The whole evolution takes about 217 seconds of wall time. I find that the SEND_HYD task takes by far the most time of all tasks (4772 seconds of CPU time, which is 58% of the time of all tasks, not counting any OpenMP idle time). Upon digging deeper into this task, I found that the call to Mesh::FindMeshBlock inside BoundaryVariable::CopyVariableBufferSameProcess in BoundaryVariable::SendBoundaryBuffers takes a total of 4372 seconds (this is only measuring the time of Mesh::FindMeshBlock invoked inside the SEND_HYD task, and not measuring the time Mesh::FindMeshBlock takes when invoked in other tasks). Assuming no OpenMP idle time, the wall time for Mesh::FindMeshBlock is thus 4372 / 48 = 91 seconds, which is 42% of the total wall time.

Are you aware that Mesh::FindMeshBlock is so expensive and might there be any ways to make it more efficient?

felker commented 4 years ago

@tomidakn does this sound unreasonable to you? It doesn't sound that crazy to me, given the number of OpenMP threads and the memory bandwidth limitation.

Would be interesting to see how it performs with 24, 12, etc. threads. Also, could compare the flat MPI parallelization on-node.

jlippuner commented 4 years ago

What about just storing a pointer to the MeshBlock in the NeighborBlock struct instead of just a gid for which the MeshBlock needs to be looked up in this costly way?

felker commented 4 years ago

Oh, I see--- I read your description too quickly and thought that the time was spent copying the boundary buffers.

If that much time is spent simply locating the neighbors, it does seem to be a problem. Still would be good to test the performance of the other configurations.

jlippuner commented 4 years ago

With only OpenMP and no MPI parallelism:

24 OMP threads: 281 s total wall time, Mesh::FindMeshBlock takes 3701 CPU seconds = 3701 / 24 = 154 s wall time = 55% of total wall time.

12 OMP threads: 508 s total wall time, Mesh::FindMeshBlock takes 3667 CPU seconds = 3667 / 12 = 306 s wall time = 60% of total wall time.

c-white commented 4 years ago

Something seems weird here. Yes, FindMeshBlock() is recursively going through the tree with each call, and one could imagine storing its results (but these would need to be updated after every AMR adjustment).
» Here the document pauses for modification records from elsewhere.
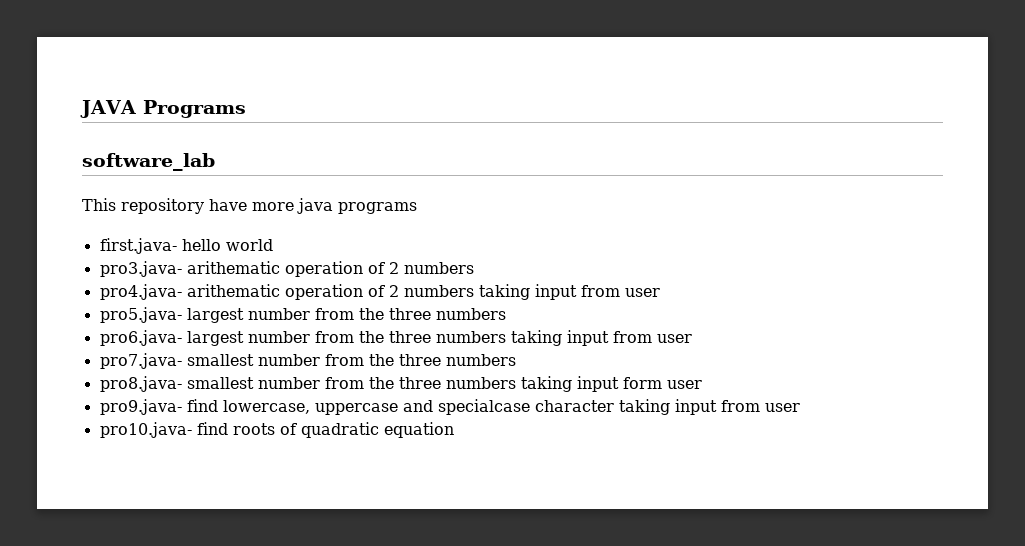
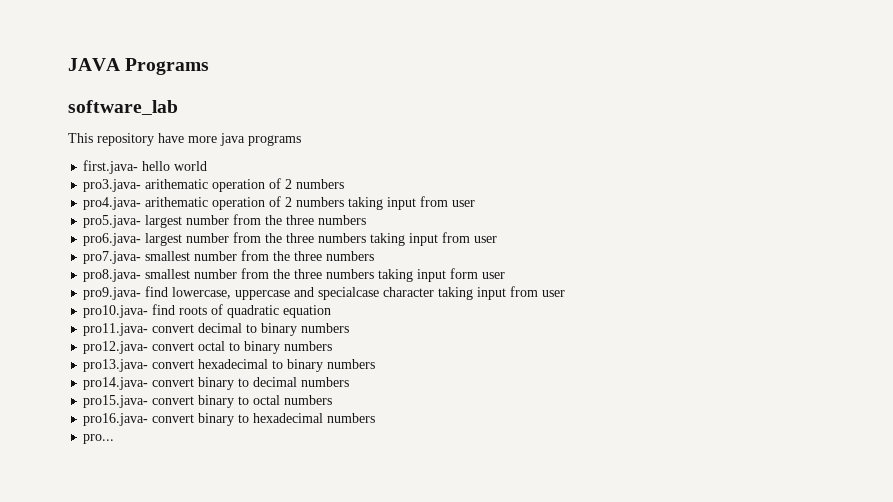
+ pro11.java- convert decimal to binary numbers
+ pro12.java- convert octal to binary numbers
+ pro13.java- convert hexadecimal to binary numbers
+ pro14.java- convert binary to decimal numbers
+ pro15.java- convert binary to octal numbers
+ pro16.java- convert binary to hexadecimal numbers
+ pro...

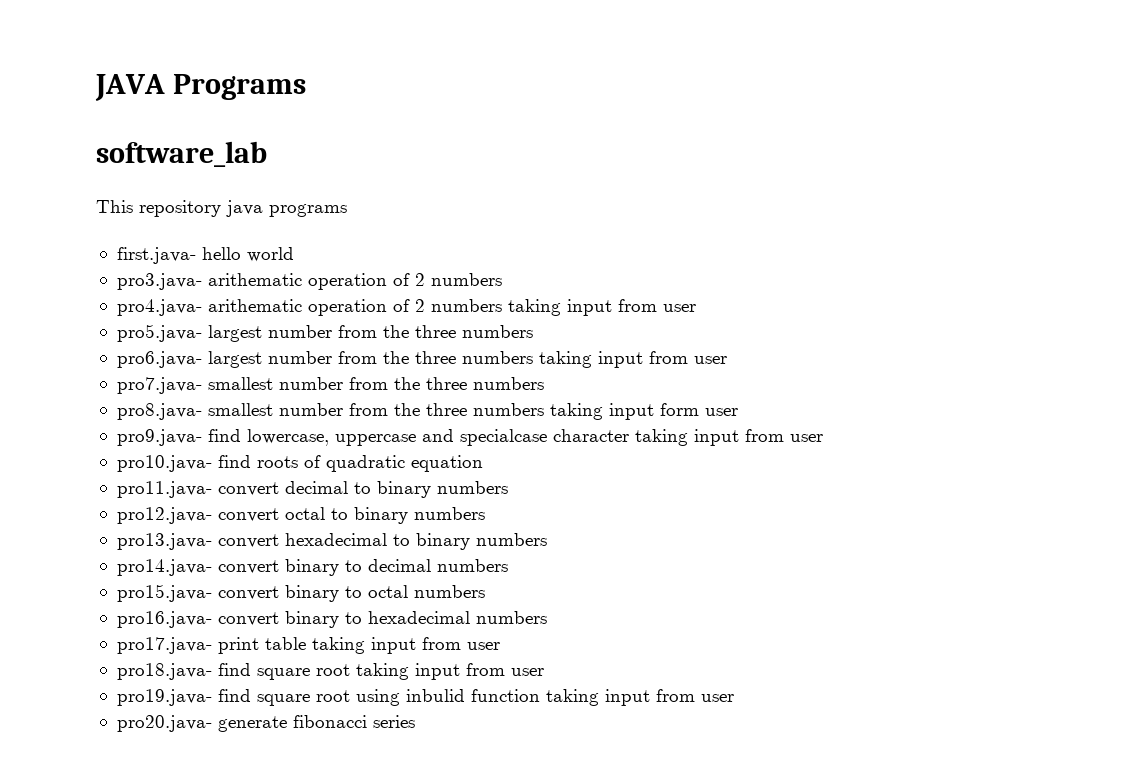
- This repository have more java programs
+ This repository java programs
- pro...
+ pro17.java- print table taking input from user
+ pro18.java- find square root taking input from user
+ pro19.java- find square root using inbulid function taking input from user
+ pro20.java- generate fibonacci series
Still, it's not searching the tree so much as going straight for the desired node, so there should be negligibly few operations performed.

How big is the memory footprint of this simulation? Maybe the problem is chasing pointers that are never in cache? Or might there be cache coherency locks that are getting in the way, when each thread wants to search the same part of the tree simultaneously and the machine doesn't realize the tree search is read-only?
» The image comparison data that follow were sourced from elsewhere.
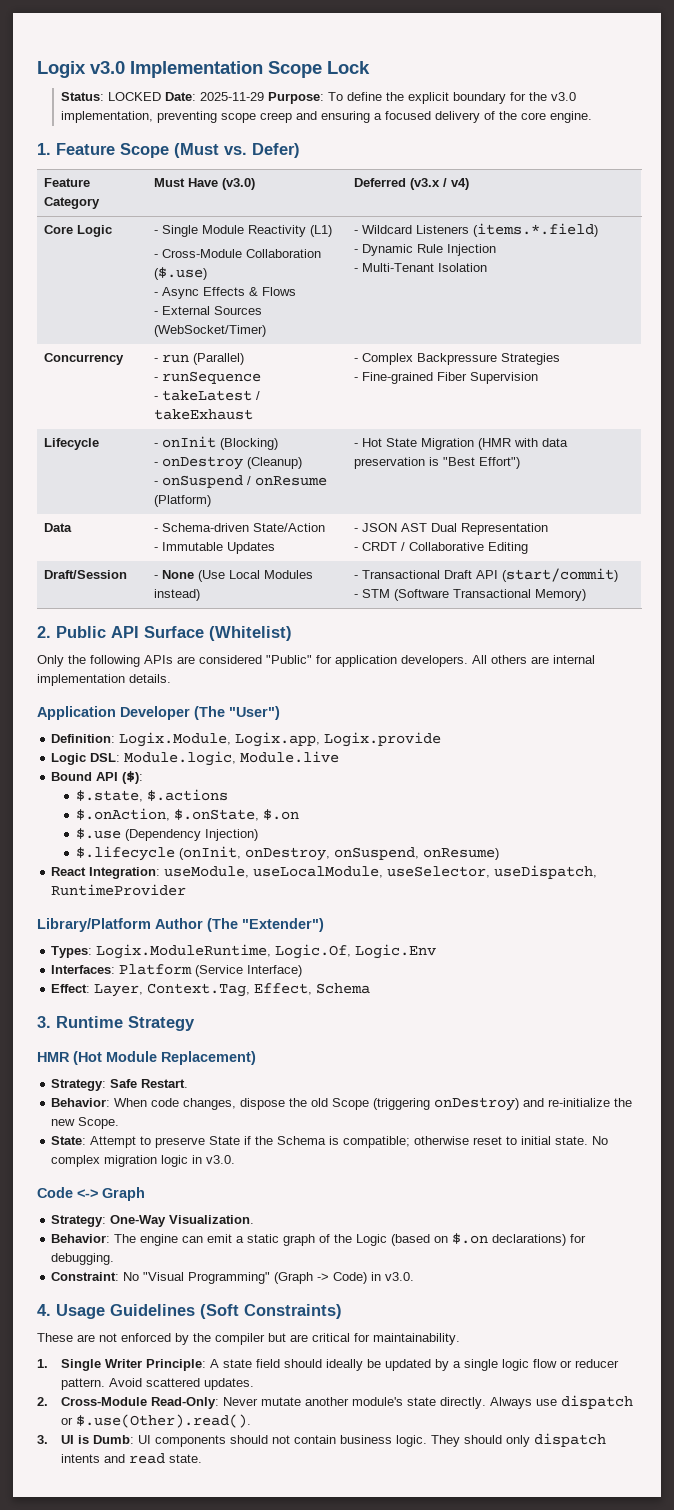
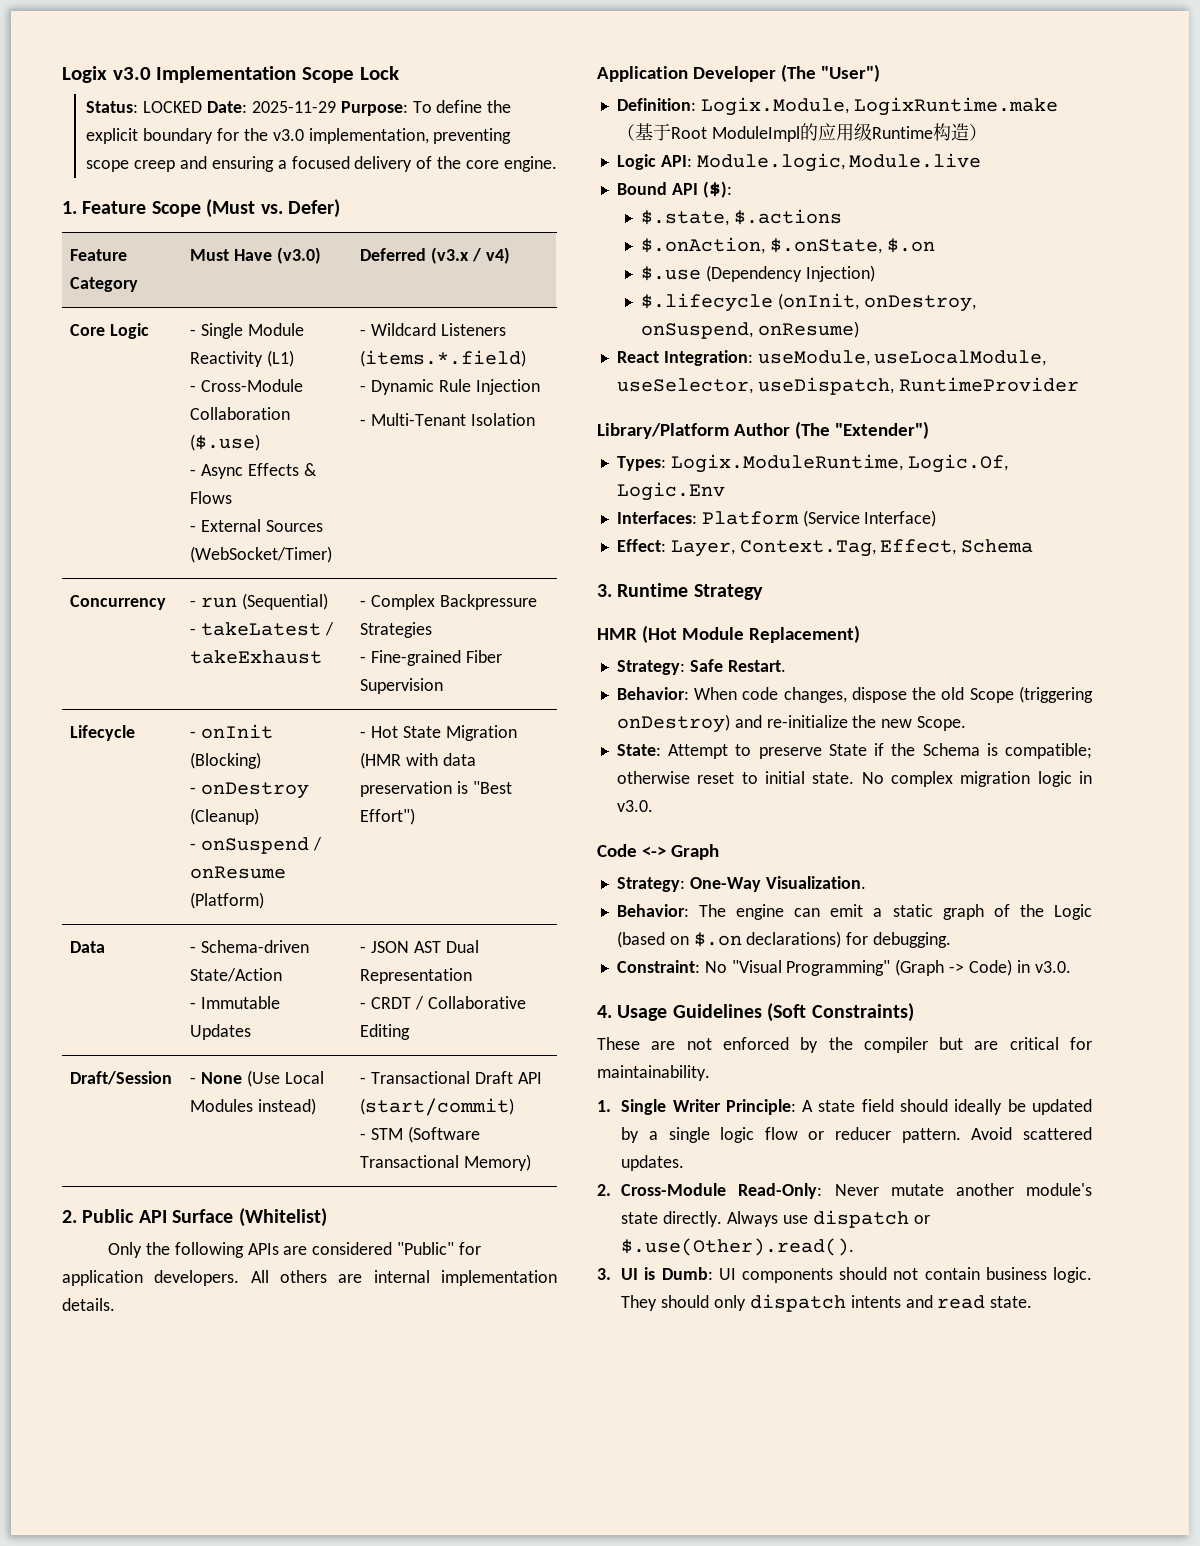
- Concurrency | - run (Parallel)
- - runSequence
+ Concurrency | - run (Sequential)
- Definition: Logix.Module, Logix.app, Logix.provide
- Logic DSL: Module.logic, Module.live
+ Definition: Logix.Module, LogixRuntime.make（基于Root ModuleImpl的应用级Runtime构造）
+ Logic API: Module.logic, Module.live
I agree flat MPI would be very interesting.

jlippuner commented 4 years ago

@c-white You maybe thinking of MeshBlockTree::FindMeshBlock where a MeshBlockTREE is looked up given a LogicalLocation. Yes, that function is called recursively stepping into leaf nodes and so it should be O(log(N)).

However, I'm talking about Mesh::FindMeshBlock where a MeshBlock (not MeshBlockTree) is looked up given a global index (GID). This function iterates through the entire linked list of MeshBlocks until it finds the MeshBlock with the given GID. It is thus O(N) and not called recursively. Because this is called multiple times for each MeshBlock, the whole thing ends up being an O(N^2) operation, which would explain why it takes so much time.
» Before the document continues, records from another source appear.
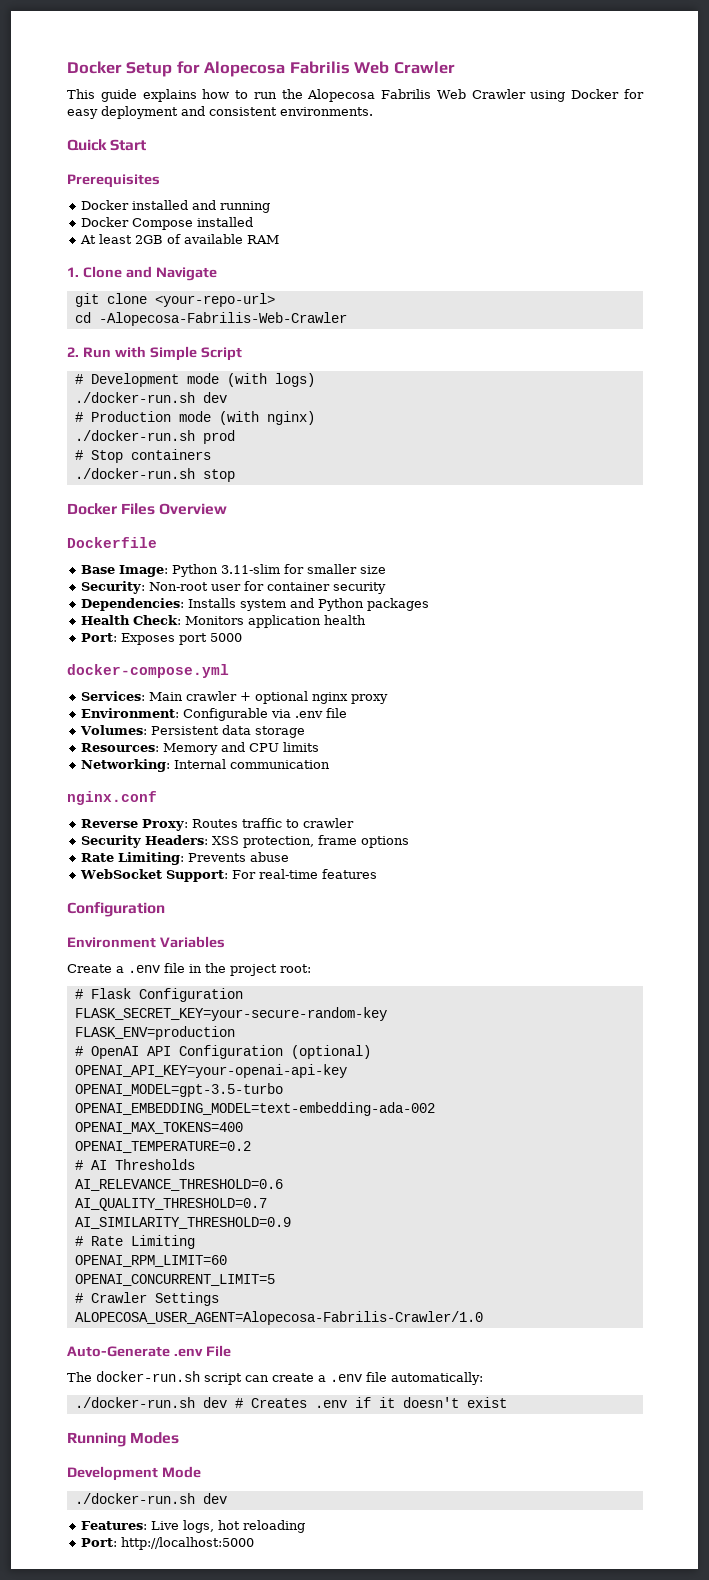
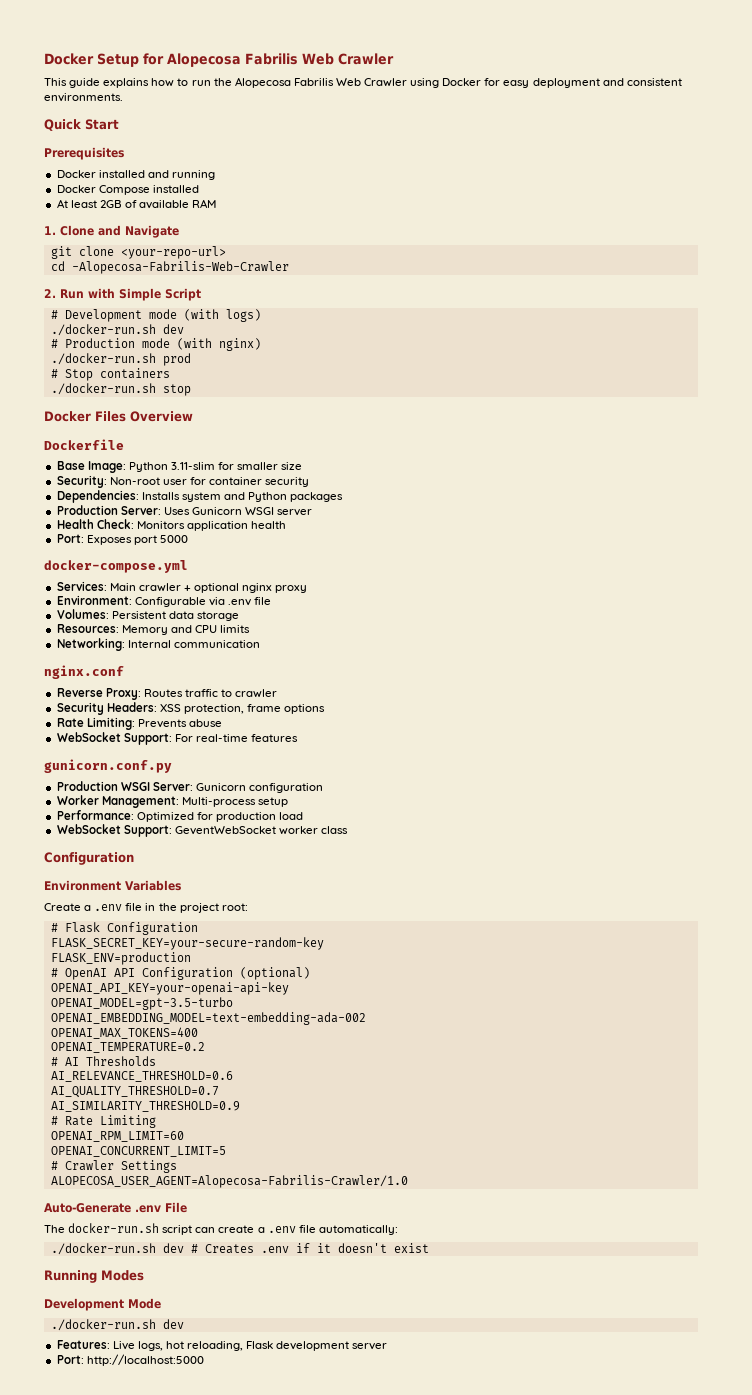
+ Production Server: Uses Gunicorn WSGI server
+ gunicorn.conf.py
+ Production WSGI Server: Gunicorn configuration
+ Worker Management: Multi-process setup
+ Performance: Optimized for production load
+ WebSocket Support: GeventWebSocket worker class
- Features: Live logs, hot reloading
+ Features: Live logs, hot reloading, Flask development server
I think flat MPI would help in the sense of making N smaller (because the search is only over MeshBlocks on the current rank), but it would not change that it's an O(N^2) operation.

The memory footprint at the peak is about 3.4 GB with roughly 4k blocks.

felker commented 4 years ago

Great analysis; seems like we should cache the GID and pointer to the MeshBlock in an array or some other STL ADT that enables O(1) or O(logN(N)) lookup.

But keeping this data structure coherent is likely nontrivial in AMR as blocks are created and destroyed, so I will defer to @tomidakn on that.

tomidakn commented 4 years ago

This is my fault. When I wrote it I did not expect so many MeshBlocks per rank (partly because I usually use Flat-MPI), and currently it is just following the linked list from the top whenever it needs a neighbor MeshBlock on the same rank.

I think it is straightforward to fix. First, it is calling FindMeshBlock too often. If I store the pointer in the neighbor information, it will cut the cost of the search to ~1/8 in the case of second-order MHD. Also currently MeshBlocks are stored in a linked list but STL::vector, map, or unordered_map can work better.

Because the cost of FindMeshBlock is O(MeshBlocks per rank), if the total number of MeshBlocks and the number of cores are the same, Flat-MPI should work better as the number of the MeshBlocks per rank is smaller.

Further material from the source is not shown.